The loop showed several German soldiers being executed, one after another, by an American firing squad. Each young German was led to a wooden pole and American MPs tied him, blindfolded him, and the firing squad did its business. Next German.
Only one of the condemned was wearing a German uniform. The rest looked dressed in generic American gear. I found no additional information regarding the executions on the site but I postulated that the young men were likely the Battle of the Bulge German spies. They spread enough confusion and mistrust among the American ranks that the German Army kicked of the offensive with early success.
The condemned man wearing a German uniform. I watched for him each time the video reset and he took his turn with the firing squad. Of all the prisoners, the uniform guy marched with his executioners like he belonged in the squad. He continued the proud steps all the way to the post where he stood with rigid military bearing as the MPs applied the ropes to his wrists. The German stood in that Prussian version of attention until bullets made his body go limp. That was Helmet. No doubt.
I wasn’t the one who found the website or set the video to repeat during the night. It was my first indication that Helmet could do more than he wanted me to know. And a spy? It fit in with his sneaky, secretive ways and the manner in which he sticks to his “I can’t lift my finger to help around the place just because I’m dead” line. Pathetic. Most days I’d shoot him again if I thought it would make any difference.

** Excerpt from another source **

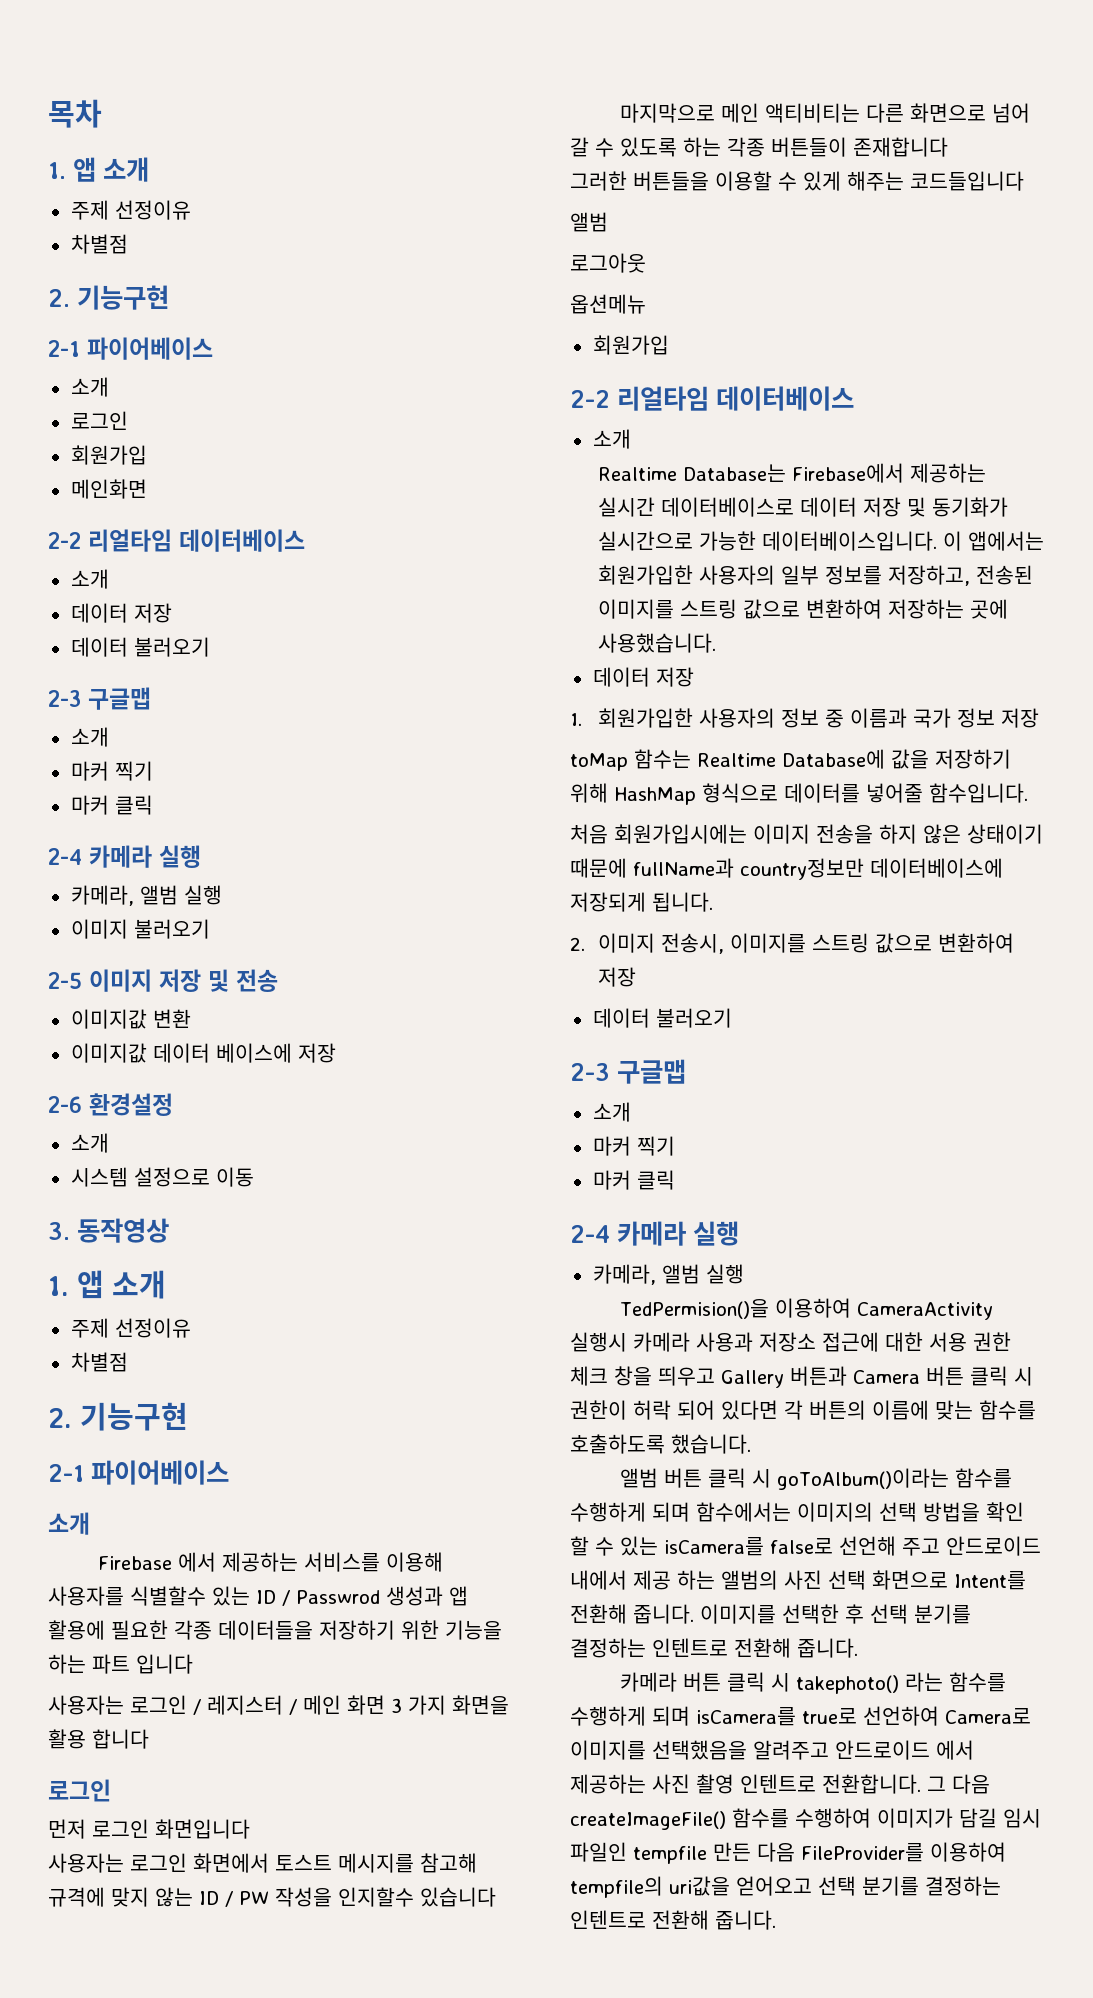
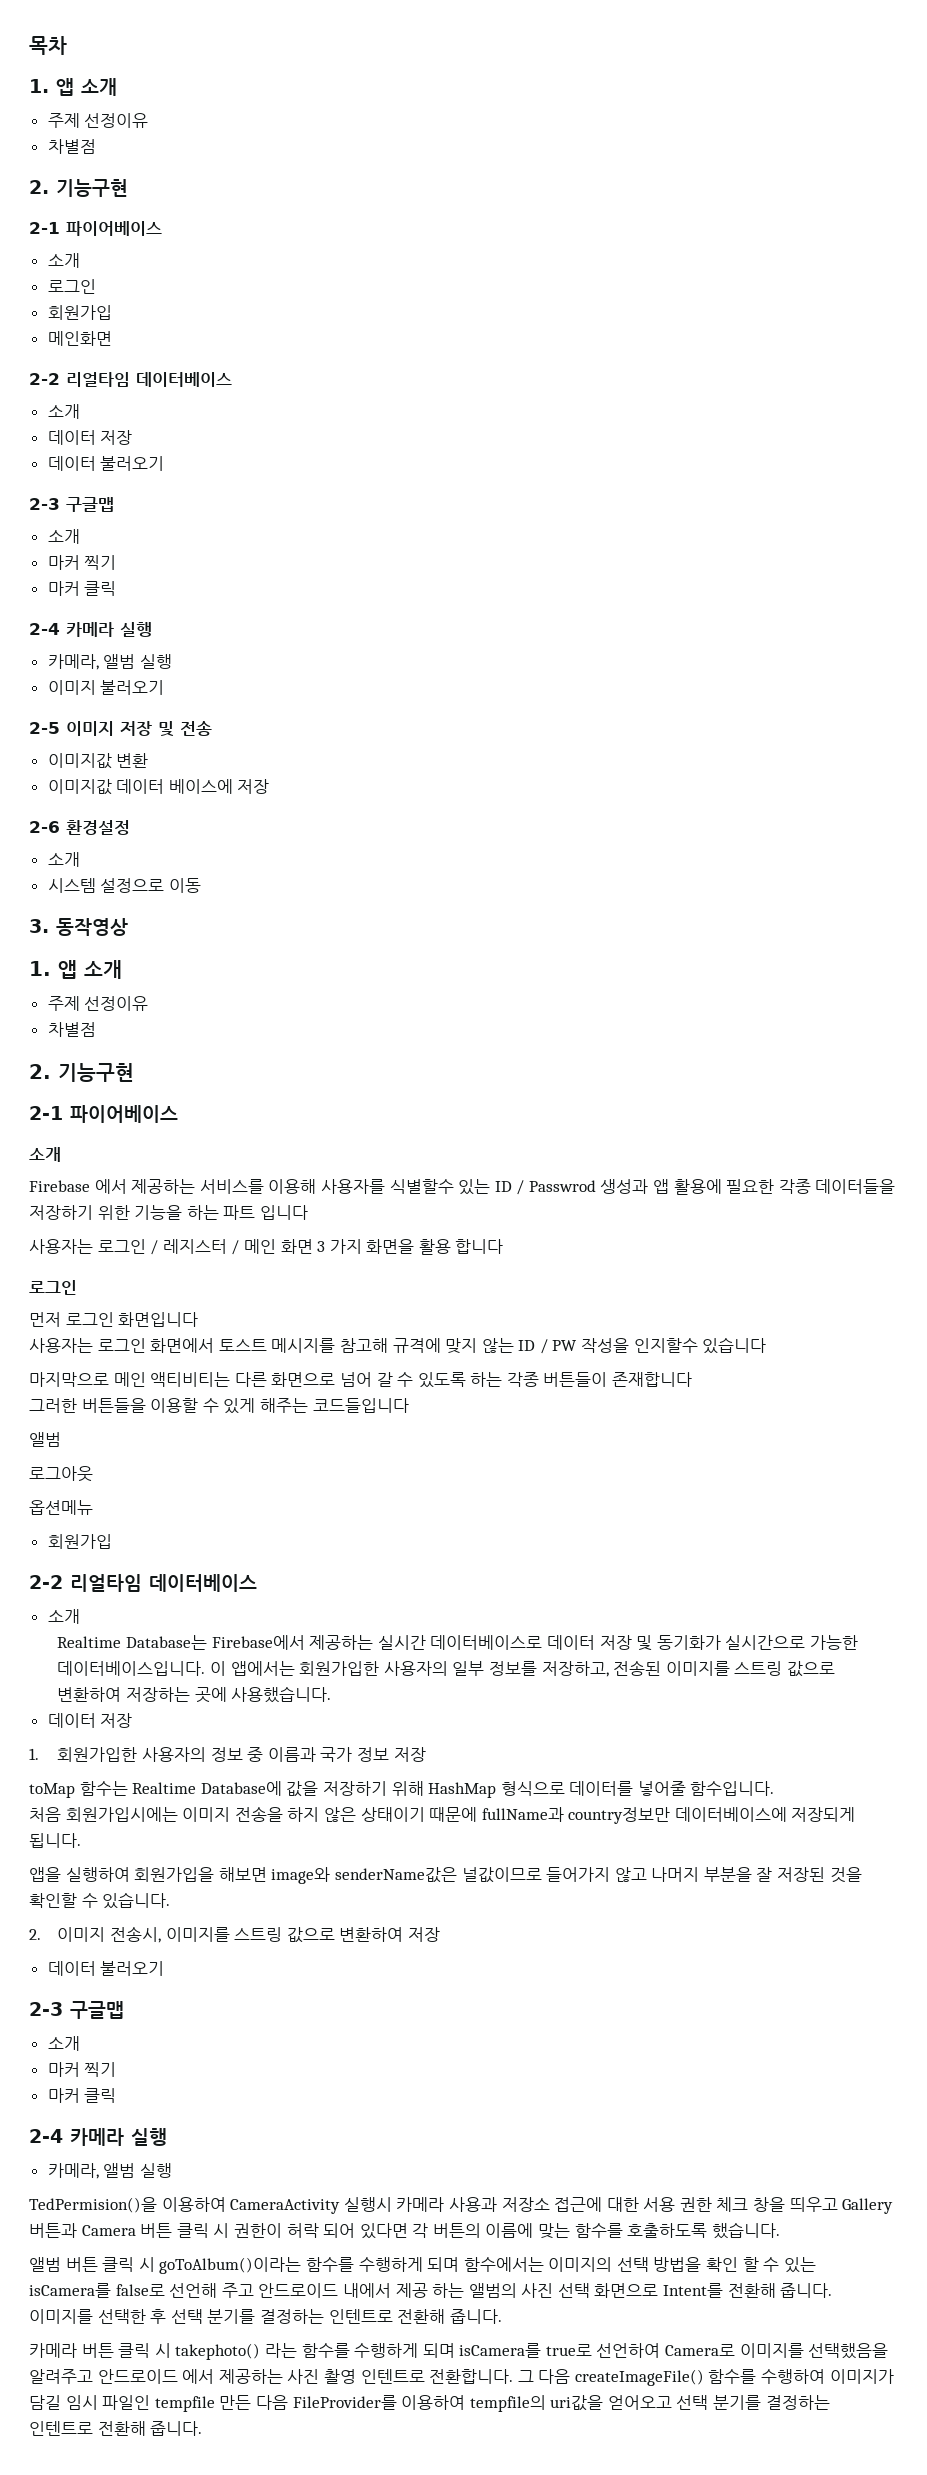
+ 앱을 실행하여 회원가입을 해보면 image와 senderName값은 널값이므로 들어가지 않고 나머지 부분을 잘 저장된 것을 확인할 수 있습니다.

Timely things show up on the computer, like the site selling doggy toys around Christmas. I didn’t buy one for Karl the first year, and I was rewarded with a box of tampons. Through the mail and from overseas.
German customs makes you pick up international packages at their location. They open each box, inspect it, and charge their outlandish tax for polluting their country with your American crap. The customs ladies—pretty hot and in their mid-twenties to early thirties—had a good time with that box of tampons Helmet ordered. And how he got my credit card number out of my wallet? Can’t lift a finger, right? He’s got me trained, though. Karl gets a new squeaky toy every Christmas. And I pay attention to what’s on the screen when I sit down.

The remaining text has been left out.